Create and Activate Conda Environment

  1. Create Conda Environment:

    conda create --name myenv python=3.11

    Replace myenv with the desired environment name.

  2. Activate Conda Environment:

    conda activate myenv

Install Required Packages

conda install --file requirements.txt

This command installs the necessary packages specified in the requirements.txt file within the Conda environment.

Launch Jupyter Notebook

jupyter notebook

Now, open the Jupyter Notebook and navigate to the team7_ensemble_model.ipynb notebook to run the code under the "1. Load and Preprocess Data" section.

Ensure that you are using Python 3.11 or a higher version and have activated your Conda environment before installing the required packages.

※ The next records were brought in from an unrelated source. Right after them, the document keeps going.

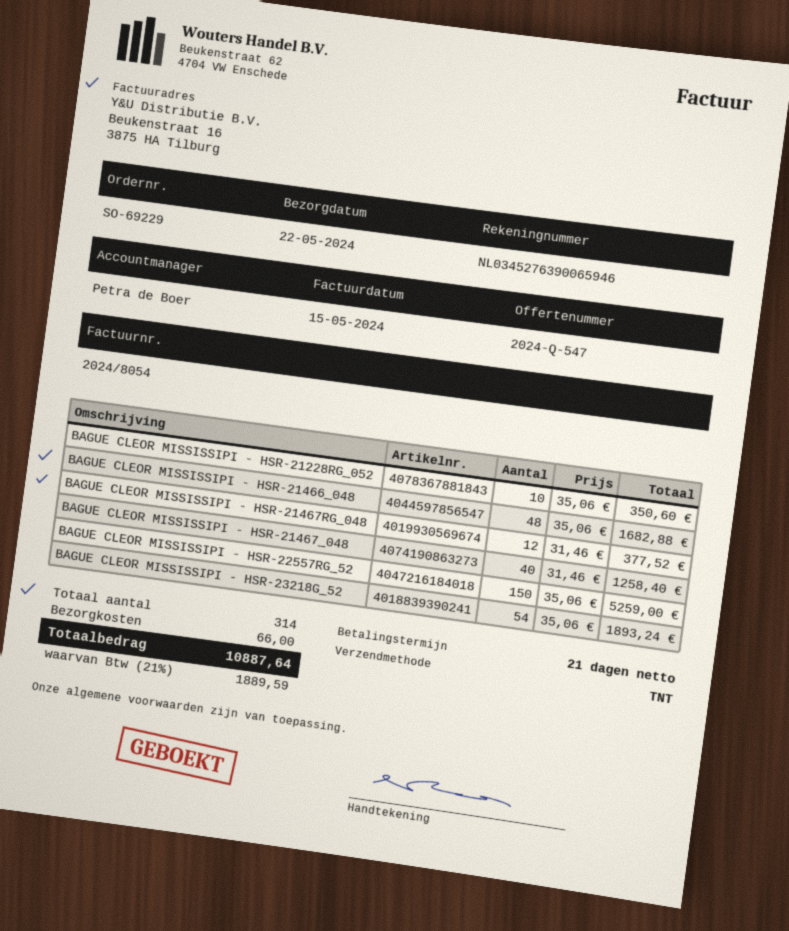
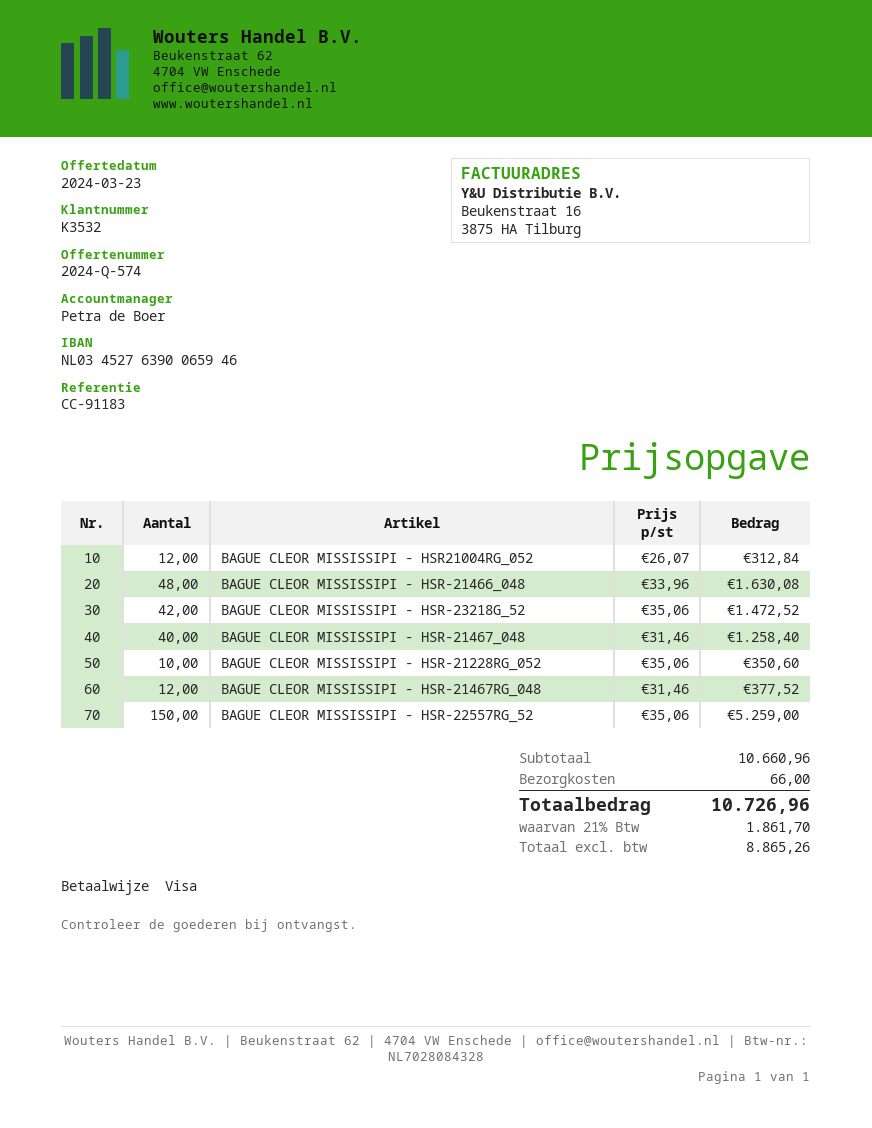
quote number: 2024-Q-547 -> 2024-Q-574
BAGUE CLEOR MISSISSIPI - HSR-21466_048: 48 x 35.06 = 1682.88 -> 48 x 33.96 = 1630.08
BAGUE CLEOR MISSISSIPI - HSR-23218G_52: 54 x 35.06 = 1893.24 -> 42 x 35.06 = 1472.52
BAGUE CLEOR MISSISSIPI - HSR21004RG_052: none -> 12 x 26.07 = 312.84
tax: 21% = 1889.59 -> 21% = 1861.70
total: 10887.64 -> 10726.96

1. Load and Preprocess Data

  1. Load the Data:

    import pandas as pd
    
    # Load data
    data = pd.read_csv('merged_data.csv', encoding='utf-8')
  2. Select Relevant Features and Preprocess Data:

    # Selected Features
    selected_features = ['stn_id', 'borrowed_hour', 'borrowed_day', 'is_holiday', 'borrowed_num_nearby', '강수량(mm)', 'wind_chill', 'nearby_id', 'borrowed_date', 'borrowed_num']
    data = data[selected_features]
    
    # Label Encoding for Categorical Features
    categorical_features = ['stn_id', 'nearby_id']
    for feature in categorical_features:
        data[feature] = pd.factorize(data[feature])[0]

2. Training and Model Creation

2.1 Train LightGBM Model

import lightgbm as lgb

# LightGBM Parameters for Regression
lgb_params = {
    'objective': 'regression',
    'metric': 'rmse',
    'boosting_type': 'gbdt',
    'num_leaves': 80,
    'learning_rate': 0.05,
    'feature_fraction': 1.0,
    'device': 'gpu'
}

# Create training and test datasets
train_data_lgb = lgb.Dataset(X_train, label=y_train)
test_data_lgb = lgb.Dataset(X_test, label=y_test, reference=train_data_lgb)

# Train the LightGBM model
lgb_model = lgb.train(lgb_params, train_data_lgb, num_boost_round=10000, valid_sets=[test_data_lgb, train_data_lgb], callbacks=[
    lgb.early_stopping(stopping_rounds=3, verbose=100),
])

2.2 Train XGBoost Model

import xgboost as xgb

# XGBoost Parameters for Regression
xgb_params = {
    'objective': 'reg:squarederror',
    'eval_metric': 'rmse',
    'booster': 'gbtree',
    'learning_rate': 0.1,
    'max_depth': 13,
    'subsample': 0.8,
    'device': 'gpu'
}

# Create training and test datasets
train_data_xgb = xgb.DMatrix(X_train, label=y_train)
test_data_xgb = xgb.DMatrix(X_test, label=y_test)

# Train the XGBoost model
xgb_model = xgb.train(xgb_params, train_data_xgb, num_boost_round=10000, evals=[(test_data_xgb, 'eval')], early_stopping_rounds=3, verbose_eval=100)

3. Ensemble Prediction

# Combine predictions of both models for ensemble prediction
y_pred_ensemble = (lgb_model.predict(X_test, num_iteration=lgb_model.best_iteration) + xgb_model.predict(test_data_xgb)) / 2

# Evaluate the performance of the ensemble model
ensemble_rmse = mean_squared_error(y_test, y_pred_ensemble, squared=False)
ensemble_r2 = r2_score(y_test, y_pred_ensemble)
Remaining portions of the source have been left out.